Al día siguiente salí de nuevo a Lahde, una cita con Frau Köhler en el Arbeitsamt. De regreso hacia mi casa, entré a un supermercado. Cogí una botella de whisky Statesman que no había probado antes. Tenía mala pinta, pero la etiqueta decía que era escocés. Hay que aventurarse, me dije. Minutos después recordé que mi mujer quería hacer lasaña, pero que no teníamos mantequilla para hacer la salsa bechamel.
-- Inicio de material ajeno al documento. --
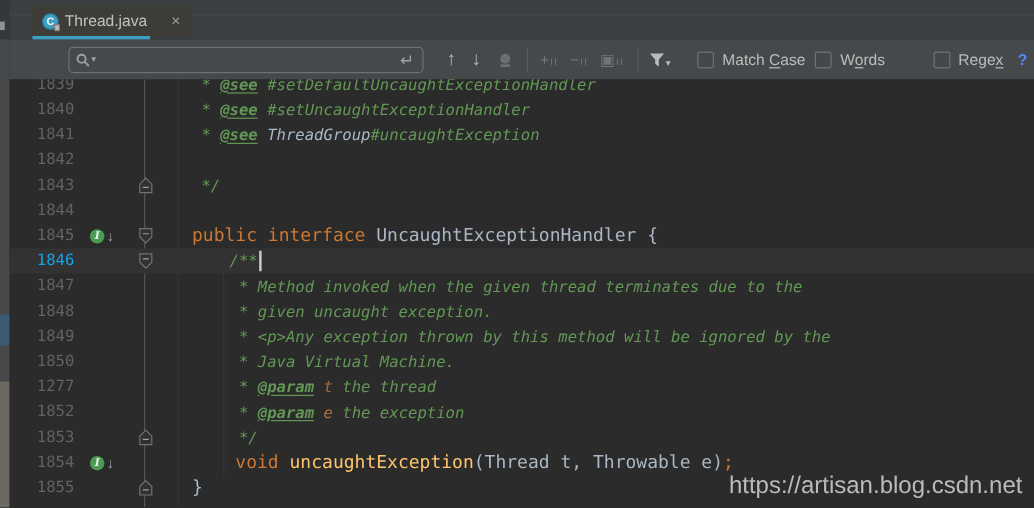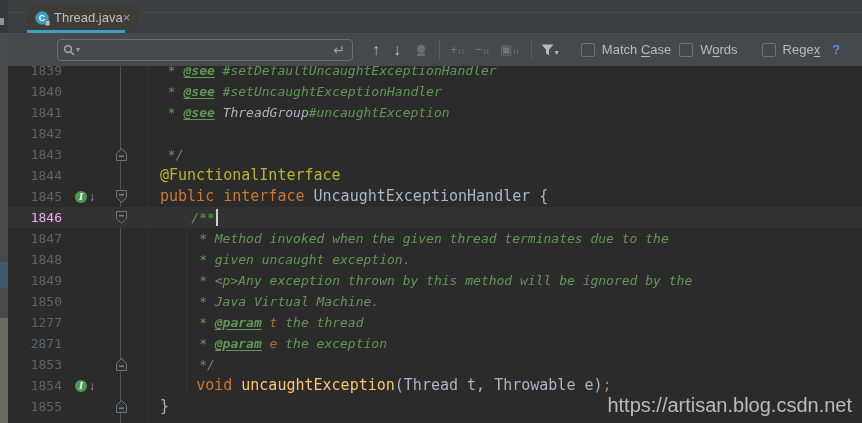--- a/index.html
+++ b/index.html
@@ -16,21 +16,21 @@
   .seg-olive  { top:318px; height:105px; background:#6B6960; }
   .edge-mark  { position:absolute; left:0; top:18px; width:4px; height:7px; background:#8F9294; }
 
   
   .tabbar { position:absolute; left:8px; top:0; width:854px; height:33px; background:#3C3F41; }
   .tabbar::after { content:""; position:absolute; left:0; right:0; top:12px; height:1px; background:rgba(255,255,255,0.05); }
   .tab { position:absolute; left:19px; top:5px; height:25px; background:#3E3C36; display:flex; align-items:center; padding:0 9px 0 8px; z-index:2; cursor:pointer; }
   .tab-underline { position:absolute; left:19px; top:30px; height:3px; width:98px; background:#3CA0C4; z-index:3; }
   .class-icon { position:relative; width:14px; height:14px; border-radius:50%; background:#3F9FC2; border:1px solid #2F7E9C; color:#F2F8FA; font:bold 9px/12px "Liberation Sans",sans-serif; text-align:center; margin-right:5px; }
   .class-icon .lock { position:absolute; right:-2px; bottom:-2px; width:5px; height:6px; background:#BDBDBD; border:1px solid #7a7a7a; border-radius:1px; }
-  .tab-label { color:#BFC1C3; font-size:13px; margin-right:0; }
+  .tab-label { color:#BFC1C3; font-size:13px; margin-right:20px; }
   .tab-close { color:#9DA0A2; font-size:13px; line-height:13px; cursor:pointer; }
 
   
   .toolbar { position:absolute; left:8px; top:33px; width:854px; height:33px; background:#46494B; display:flex; align-items:center; z-index:4; }
   .search-field { position:relative; margin-left:49px; width:296px; height:22px; border:1px solid #6E7173; border-radius:4px; background:#46494B; display:flex; align-items:center; }
   .mag-wrap { display:flex; align-items:center; margin-left:5px; }
   .mag { width:12px; height:12px; }
   .mag circle { fill:none; stroke:#9DA0A2; stroke-width:1.6; }
   .mag line { stroke:#9DA0A2; stroke-width:1.6; }
   .mag-caret { color:#9DA0A2; font-size:8px; margin-left:1px; }
@@ -55,21 +55,21 @@
 
   
   .editor { position:absolute; left:8px; top:66px; width:854px; height:357px; background:#2B2B2B; overflow:hidden; }
   .fold-line { position:absolute; left:112px; top:0; bottom:0; width:1px; background:#515456; }
   .gutter-sep { position:absolute; left:140px; top:0; bottom:0; width:1px; background:rgba(255,255,255,0.04); }
   .indent-guide { position:absolute; left:178px; top:141px; height:189px; width:1px; background:rgba(255,255,255,0.06); }
   .rows { position:relative; margin-top:-6px; }
   .row { height:21px; display:flex; align-items:center; position:relative; }
   .row.current { background:#323232; }
   .ln { width:54px; text-align:right; color:#606366; font:13px "DejaVu Sans Mono",monospace; flex:none; }
-  .row.current .ln { color:#f0abfc; }
+  .row.current .ln { color:#0ea5e9; }
   .gicon { width:46px; flex:none; display:flex; align-items:center; justify-content:center; }
   .impl-circle { width:12px; height:12px; border-radius:50%; background:#4B9B53; color:#EAF4EA; font:bold italic 9px/12px "DejaVu Serif",serif; text-align:center; }
   .impl-arrow { color:#9DA0A2; font-size:12px; line-height:12px; margin-left:2px; }
   .gfold { width:26px; flex:none; display:flex; align-items:center; justify-content:center; position:relative; z-index:1; }
   .code { margin-left:26px; white-space:pre; font:15px/21px "DejaVu Sans Mono",monospace; }
   .tok-def   { color:#A9B7C6; }
   .tok-kw    { color:#CC7832; }
   .tok-ann   { color:#BBB529; }
   .tok-mname { color:#FFC66D; }
   .tok-doc   { color:#629755; font-style:italic; font-size:13px; }
@@ -142,21 +142,21 @@
     <span class="filter-caret">▾</span>
   </button>
   <div class="cb-group">
     <span class="cb-box"></span>
     <span class="cb-label"><span>Match </span><span class="mn">C</span><span>ase</span></span>
   </div>
   <div class="cb-group" style="margin-left:8px">
     <span class="cb-box"></span>
     <span class="cb-label"><span>W</span><span class="mn">o</span><span>rds</span></span>
   </div>
-  <div class="cb-group" style="margin-left:24px">
+  <div class="cb-group" style="margin-left:40px">
     <span class="cb-box"></span>
     <span class="cb-label"><span>Rege</span><span class="mn">x</span><span></span></span>
   </div>
   <span class="help-q">?</span>
 </div>
 
 <div class="editor">
   <div class="fold-line"></div>
   <div class="gutter-sep"></div>
   <div class="indent-guide"></div>
@@ -192,21 +192,20 @@
             <path d="M1.5 13.5 h10 v-7 l-5 -5 l-5 5 z" fill="#2F3133" stroke="#707376"></path>
             <path d="M4 9.2 h5" stroke="#9DA0A2"></path>
           </svg>
         </div>
         <div class="code"><span class="tok-doc"> */</span></div>
       </div>
       <div class="row">
         <div class="ln">1844</div>
         <div class="gicon"></div>
         <div class="gfold"></div>
-        <div class="code"><span class="tok-ann">@FunctionalInterface</span></div>
       </div>
       <div class="row">
         <div class="ln">1845</div>
         <div class="gicon">
           <span class="impl-circle">I</span>
           <span class="impl-arrow">↓</span>
         </div>
         <div class="gfold">
           <svg width="13" height="15" viewBox="0 0 13 15">
             <path d="M1.5 1.5 h10 v7 l-5 5 l-5 -5 z" fill="#2F3133" stroke="#707376"></path>
@@ -250,21 +249,21 @@
         <div class="gfold"></div>
         <div class="code"><span class="tok-doc">     * Java Virtual Machine.</span></div>
       </div>
       <div class="row">
         <div class="ln">1277</div>
         <div class="gicon"></div>
         <div class="gfold"></div>
         <div class="code"><span class="tok-doc">     * </span><span class="tok-doctag">@param</span><span class="tok-doc"> </span><span class="tok-param">t</span><span class="tok-doc"> the thread</span></div>
       </div>
       <div class="row">
-        <div class="ln">2871</div>
+        <div class="ln">1852</div>
         <div class="gicon"></div>
         <div class="gfold"></div>
         <div class="code"><span class="tok-doc">     * </span><span class="tok-doctag">@param</span><span class="tok-doc"> </span><span class="tok-param">e</span><span class="tok-doc"> the exception</span></div>
       </div>
       <div class="row">
         <div class="ln">1853</div>
         <div class="gicon"></div>
         <div class="gfold">
           <svg width="13" height="15" viewBox="0 0 13 15">
             <path d="M1.5 13.5 h10 v-7 l-5 -5 l-5 5 z" fill="#2F3133" stroke="#707376"></path>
Entonces allí estaba yo pagando ambos productos en la caja registradora a las nueve y media de la mañana. La cajera, una teutona más bien fea por sedentaria y vieja, me miró con una mueca de desprecio velado cuando timbró el whisky y la mantequilla. Yo me reí al instante comprendiendo aquel cuadro en tercera persona. Atiné a guiñarle un ojo a la cajera. La mujer me abrió los suyos y volteó su cara, desaprobación en el aire. «Chau», le dije. «Tschüss!», contestó de mala gana.